- _Records contained in a dataset_:
####
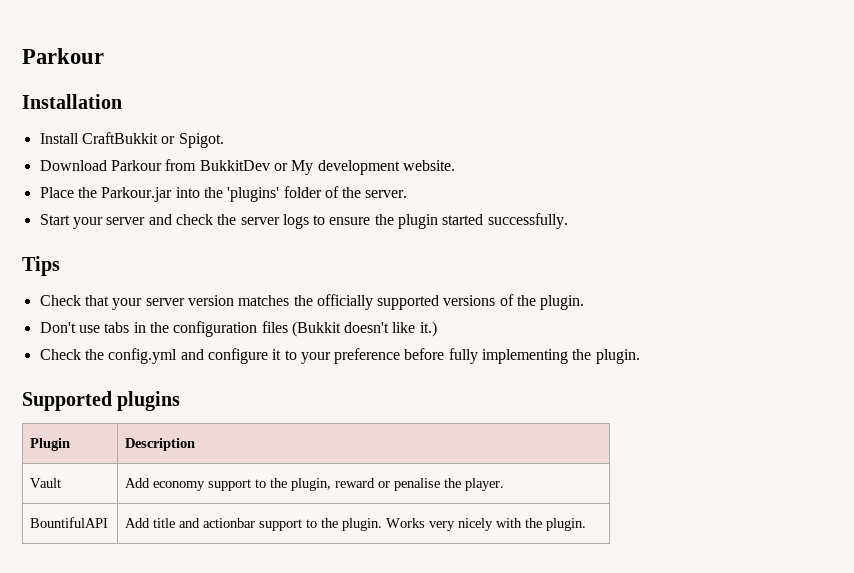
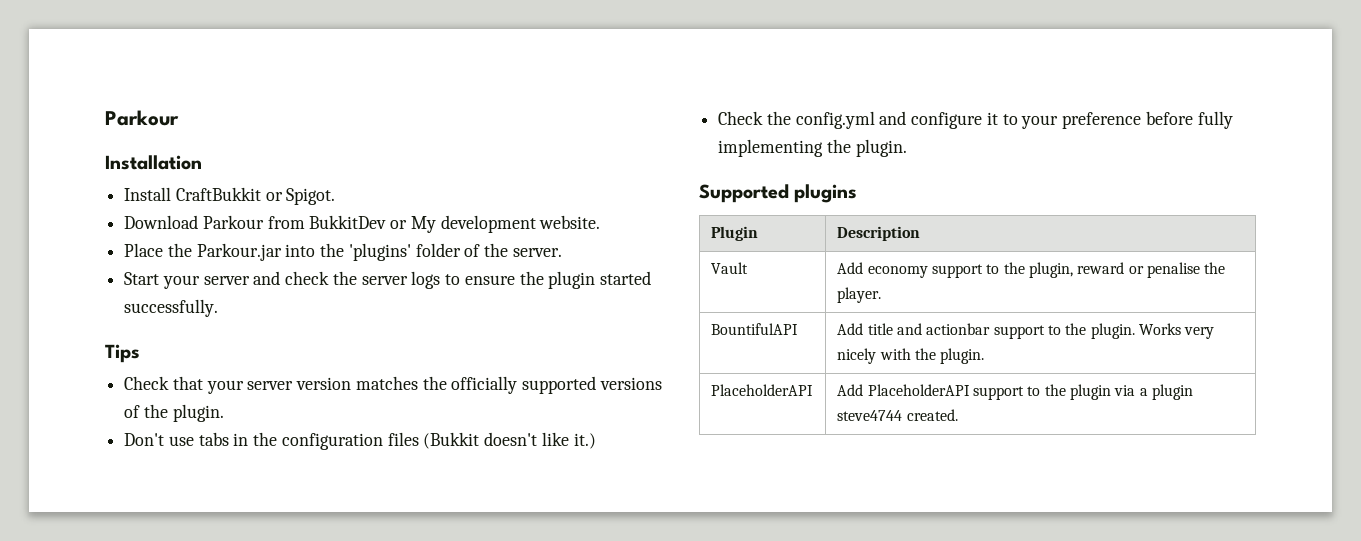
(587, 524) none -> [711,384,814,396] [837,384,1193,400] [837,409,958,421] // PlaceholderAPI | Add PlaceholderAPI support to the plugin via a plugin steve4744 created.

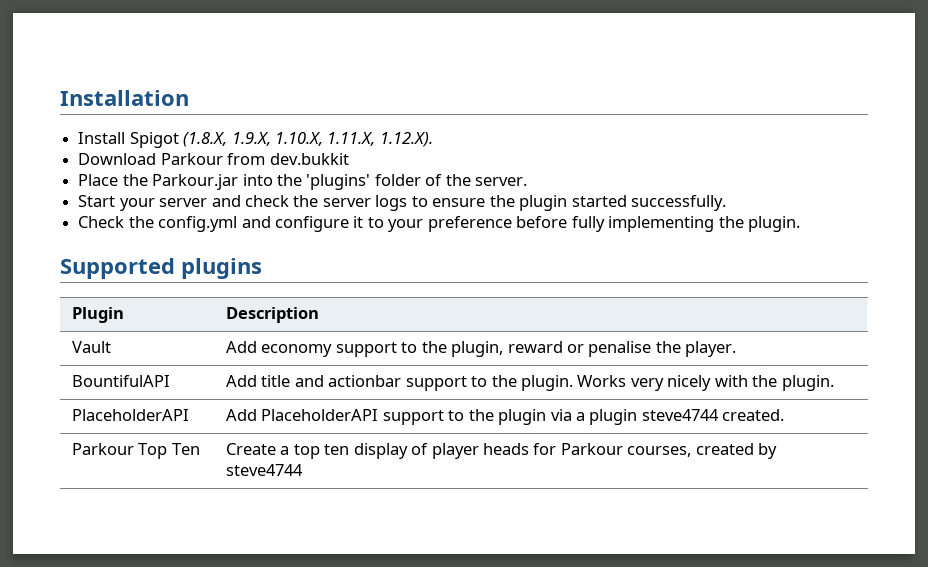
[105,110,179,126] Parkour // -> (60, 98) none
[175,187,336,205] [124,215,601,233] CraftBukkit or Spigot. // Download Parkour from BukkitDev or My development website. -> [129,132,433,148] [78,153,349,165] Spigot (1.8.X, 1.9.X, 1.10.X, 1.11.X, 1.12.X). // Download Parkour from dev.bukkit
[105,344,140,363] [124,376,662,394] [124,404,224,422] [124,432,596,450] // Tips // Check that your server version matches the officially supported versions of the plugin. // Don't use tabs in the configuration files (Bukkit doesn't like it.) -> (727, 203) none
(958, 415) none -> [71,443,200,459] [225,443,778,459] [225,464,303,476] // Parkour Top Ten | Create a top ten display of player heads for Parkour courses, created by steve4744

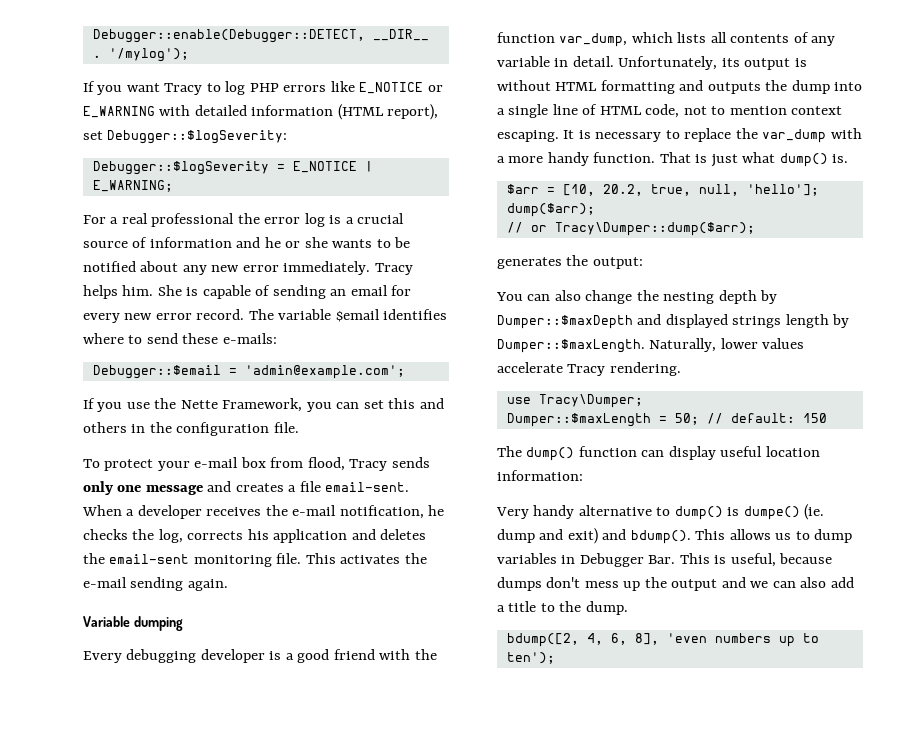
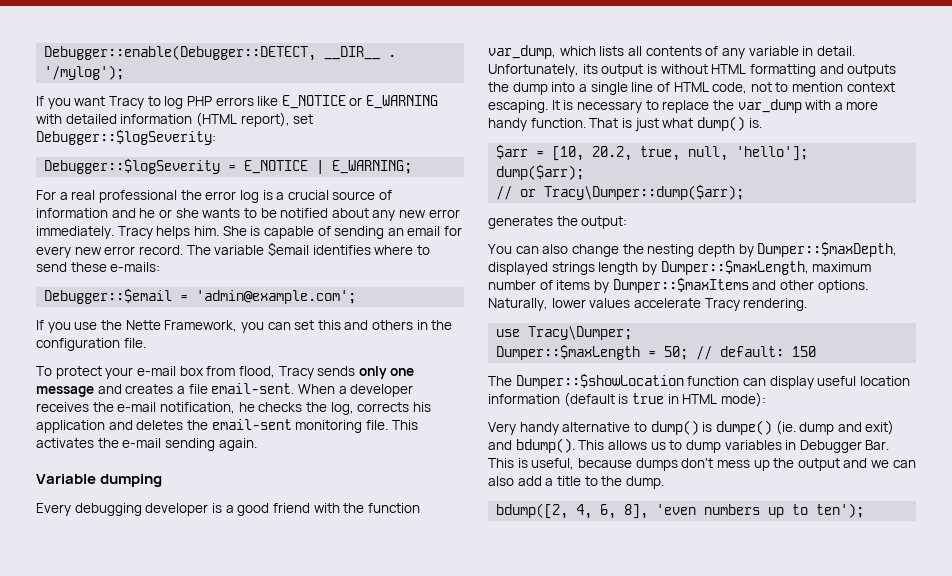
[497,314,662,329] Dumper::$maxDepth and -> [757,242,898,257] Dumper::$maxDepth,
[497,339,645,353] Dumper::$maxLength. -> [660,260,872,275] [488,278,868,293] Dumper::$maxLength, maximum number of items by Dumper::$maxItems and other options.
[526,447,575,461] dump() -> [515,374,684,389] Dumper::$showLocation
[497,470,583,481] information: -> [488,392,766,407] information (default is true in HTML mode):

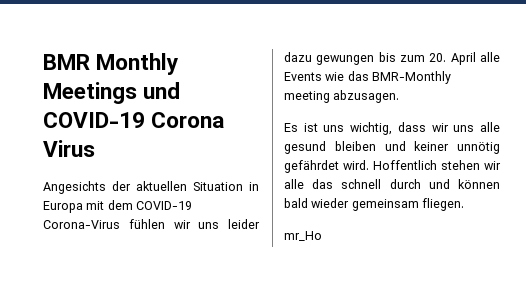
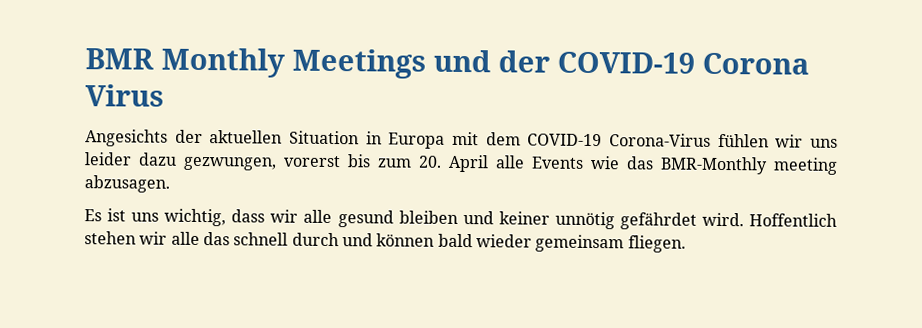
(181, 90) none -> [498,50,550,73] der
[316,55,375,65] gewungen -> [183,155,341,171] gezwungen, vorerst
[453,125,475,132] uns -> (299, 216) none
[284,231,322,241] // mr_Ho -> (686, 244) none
####
- _YOUR OBJECTIVE_:
Please state how many lines of the entries above include the string "Parkour", giving the number and nothing more.

- _ANSWER TO THE EXERCISE_:
3